When you repeat the records, keep every word exact and drop each picture.

___ Exercise inputs ___

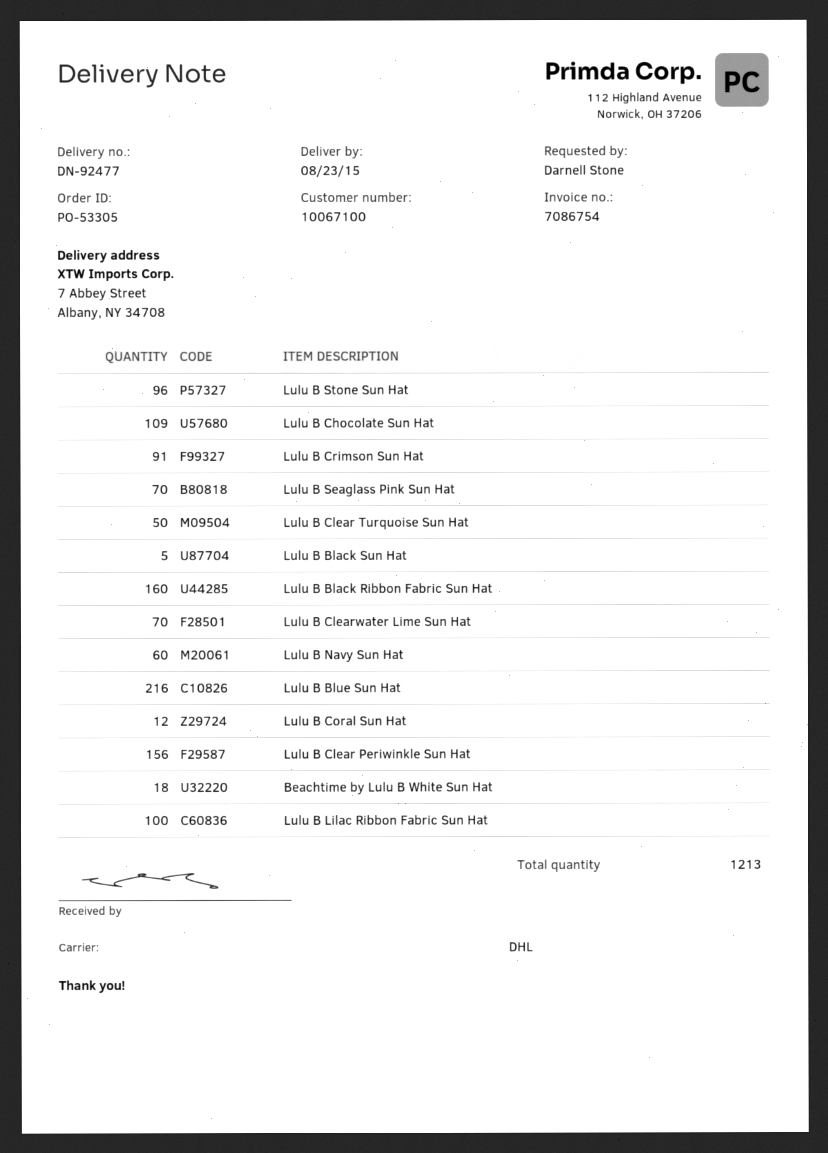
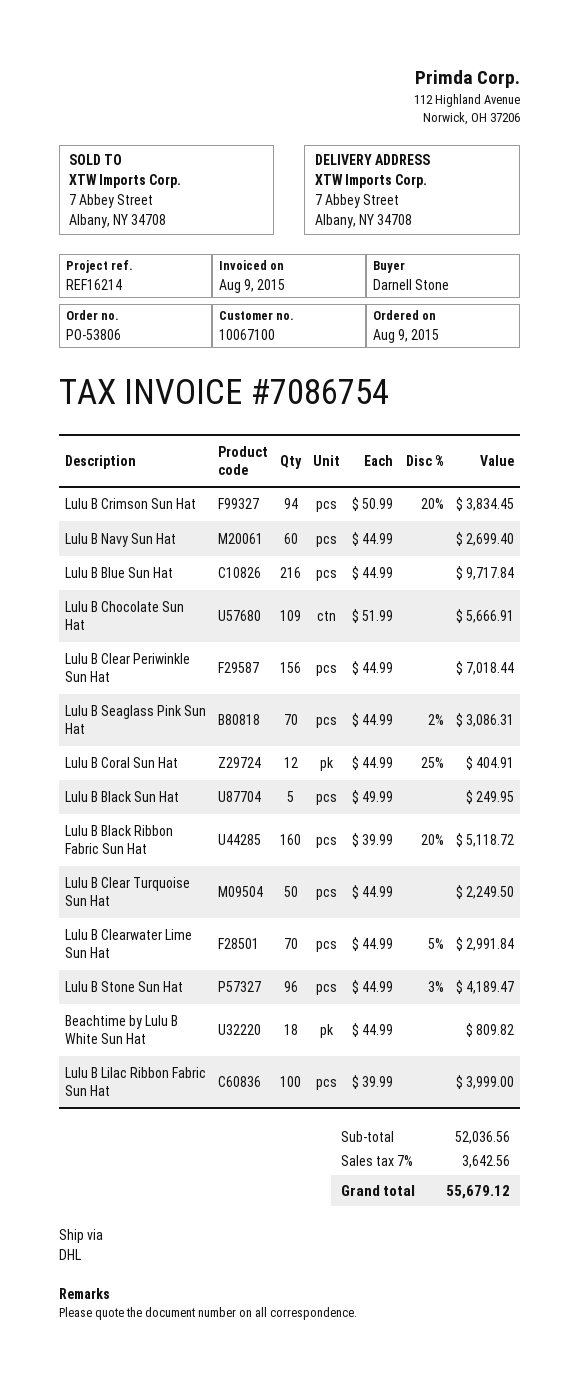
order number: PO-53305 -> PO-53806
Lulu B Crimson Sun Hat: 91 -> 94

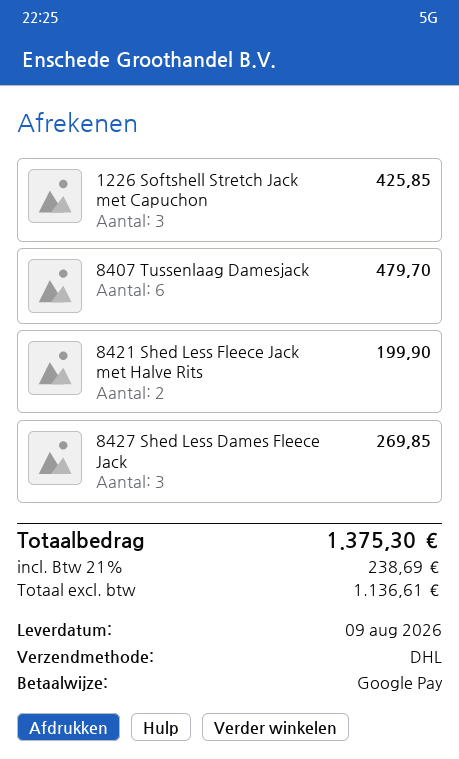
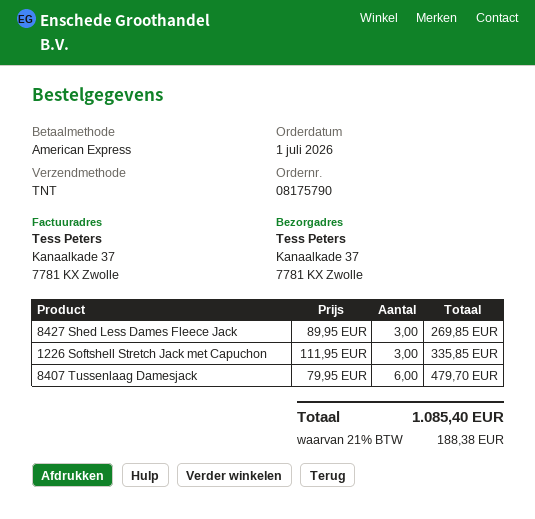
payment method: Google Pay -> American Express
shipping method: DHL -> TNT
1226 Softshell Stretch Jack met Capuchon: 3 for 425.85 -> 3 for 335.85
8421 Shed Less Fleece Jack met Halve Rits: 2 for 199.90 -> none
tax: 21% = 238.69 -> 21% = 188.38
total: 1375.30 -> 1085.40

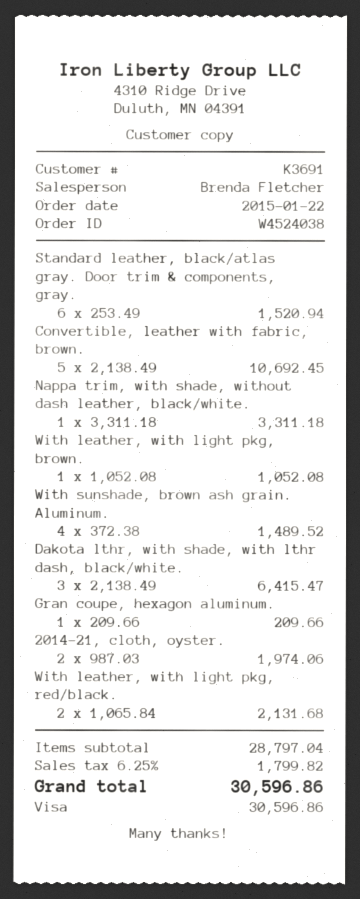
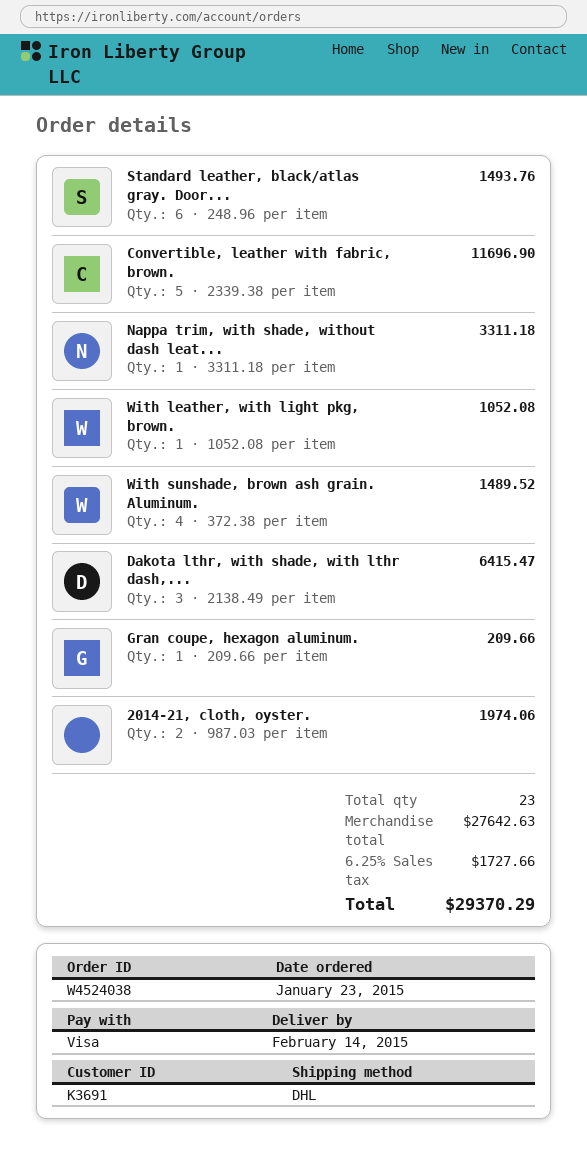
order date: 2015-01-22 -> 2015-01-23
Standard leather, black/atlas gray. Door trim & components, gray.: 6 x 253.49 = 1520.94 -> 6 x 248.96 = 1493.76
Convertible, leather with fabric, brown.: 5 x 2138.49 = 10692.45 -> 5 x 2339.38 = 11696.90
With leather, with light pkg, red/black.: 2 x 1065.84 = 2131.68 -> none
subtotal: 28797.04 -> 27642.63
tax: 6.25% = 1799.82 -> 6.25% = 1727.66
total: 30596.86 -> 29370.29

___

### Written reply
order number: PO-53305 -> PO-53806
Lulu B Crimson Sun Hat: 91 -> 94

payment method: Google Pay -> American Express
shipping method: DHL -> TNT
1226 Softshell Stretch Jack met Capuchon: 3 for 425.85 -> 3 for 335.85
8421 Shed Less Fleece Jack met Halve Rits: 2 for 199.90 -> none
tax: 21% = 238.69 -> 21% = 188.38
total: 1375.30 -> 1085.40

order date: 2015-01-22 -> 2015-01-23
Standard leather, black/atlas gray. Door trim & components, gray.: 6 x 253.49 = 1520.94 -> 6 x 248.96 = 1493.76
Convertible, leather with fabric, brown.: 5 x 2138.49 = 10692.45 -> 5 x 2339.38 = 11696.90
With leather, with light pkg, red/black.: 2 x 1065.84 = 2131.68 -> none
subtotal: 28797.04 -> 27642.63
tax: 6.25% = 1799.82 -> 6.25% = 1727.66
total: 30596.86 -> 29370.29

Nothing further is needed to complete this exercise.